PROMPT – Return every line of the records that includes the string "width".

◆ ◆ ◆ ◆ ◆

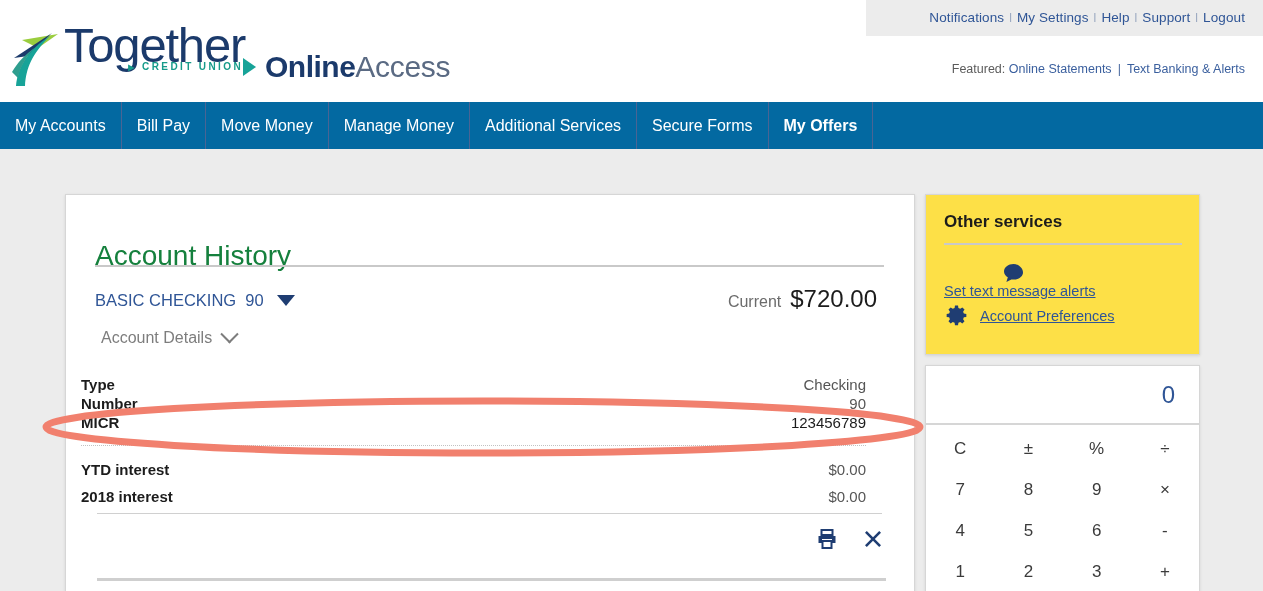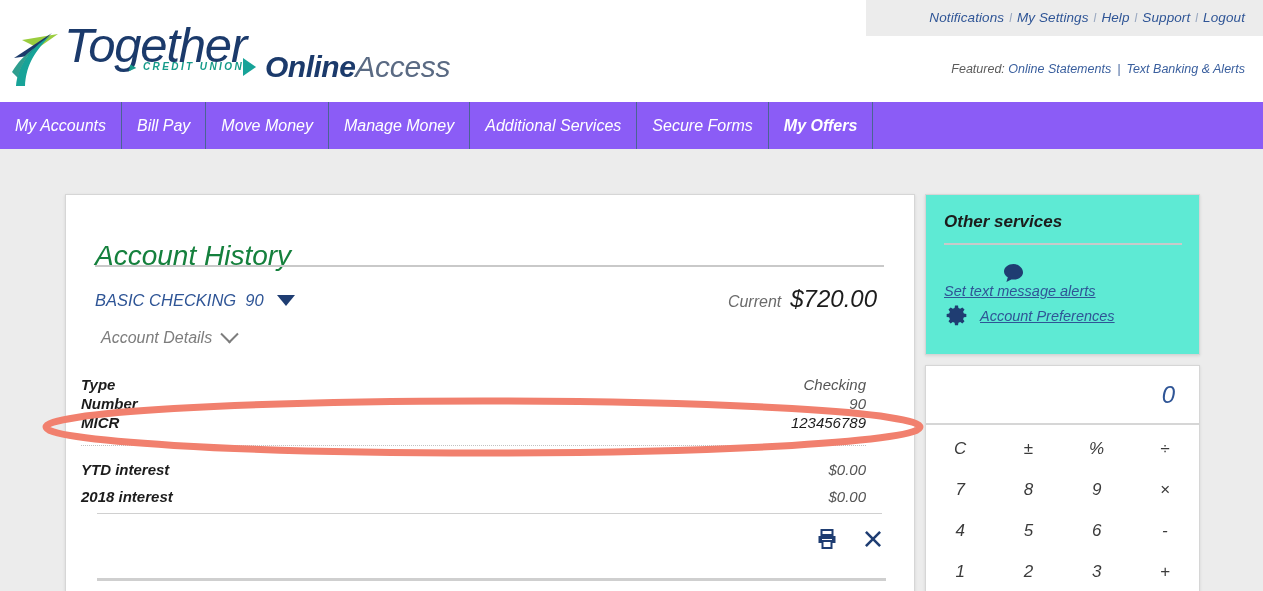--- a/index.html
+++ b/index.html
@@ -5,21 +5,21 @@
 <style>
   * { box-sizing: border-box; }
   html, body {
     margin: 0; padding: 0;
     width: 1263px; height: 591px;
     overflow: hidden;
     background: #ffffff;
     font-family: "Liberation Sans", sans-serif;
   }
 
-  #page { position: relative; width: 1263px; height: 508px; background: #ffffff; font-style: italic; }
+  #page { position: relative; width: 1263px; height: 508px; background: #ffffff; }
 
   
   .util-bar {
     position: absolute;
     top: 0; left: 866px;
     width: 397px; height: 36px;
     background: #ececec;
   }
   .util-links {
     position: absolute;
@@ -88,21 +88,21 @@
     margin-right: 9px;
   }
   .oa-online { font-size: 30px; font-weight: bold; color: #1b3a6b; letter-spacing: -0.5px;}
   .oa-access { font-size: 30px; font-weight: 400; color: #5a6a83; letter-spacing: -0.3px;}
 
   
   .mainnav {
     position: absolute;
     left: 0; top: 102px;
     width: 1263px; height: 47px;
-    background: #8b5cf6;
+    background: #0369a1;
     display: flex;
     align-items: stretch;
   }
   .nav-item {
     display: flex; align-items: center;
     padding: 0 15px;
     color: #ffffff;
     font-size: 16px;
     border-right: 1px solid #4a6494;
     white-space: nowrap;
@@ -230,21 +230,21 @@
     left: 31px; top: 383px;
     width: 789px; height: 3px;
     background: #cfcfcf;
   }
 
   
   .card-services {
     position: absolute;
     left: 925px; top: 194px;
     width: 275px; height: 161px;
-    background: #5eead4;
+    background: #fde047;
     border: 1px solid #d6d6d6;
     box-shadow: 0 1px 3px rgba(0,0,0,0.10);
   }
   .svc-title {
     position:absolute; left: 18px; top: 17px;
     font-size: 17px; font-weight: bold; color: #1c1c1c;
   }
   .svc-rule {
     position:absolute; left: 18px; top: 48px;
     width: 238px; height: 2px; background: #c9c9c9;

◆ ◆ ◆ ◆ ◆

ANSWER SPACE –
     width: 1263px; height: 591px;
-  #page { position: relative; width: 1263px; height: 508px; background: #ffffff; font-style: italic; }
+  #page { position: relative; width: 1263px; height: 508px; background: #ffffff; }
     width: 397px; height: 36px;
     width: 1263px; height: 47px;
     width: 789px; height: 3px;
     width: 275px; height: 161px;
     width: 238px; height: 2px; background: #c9c9c9;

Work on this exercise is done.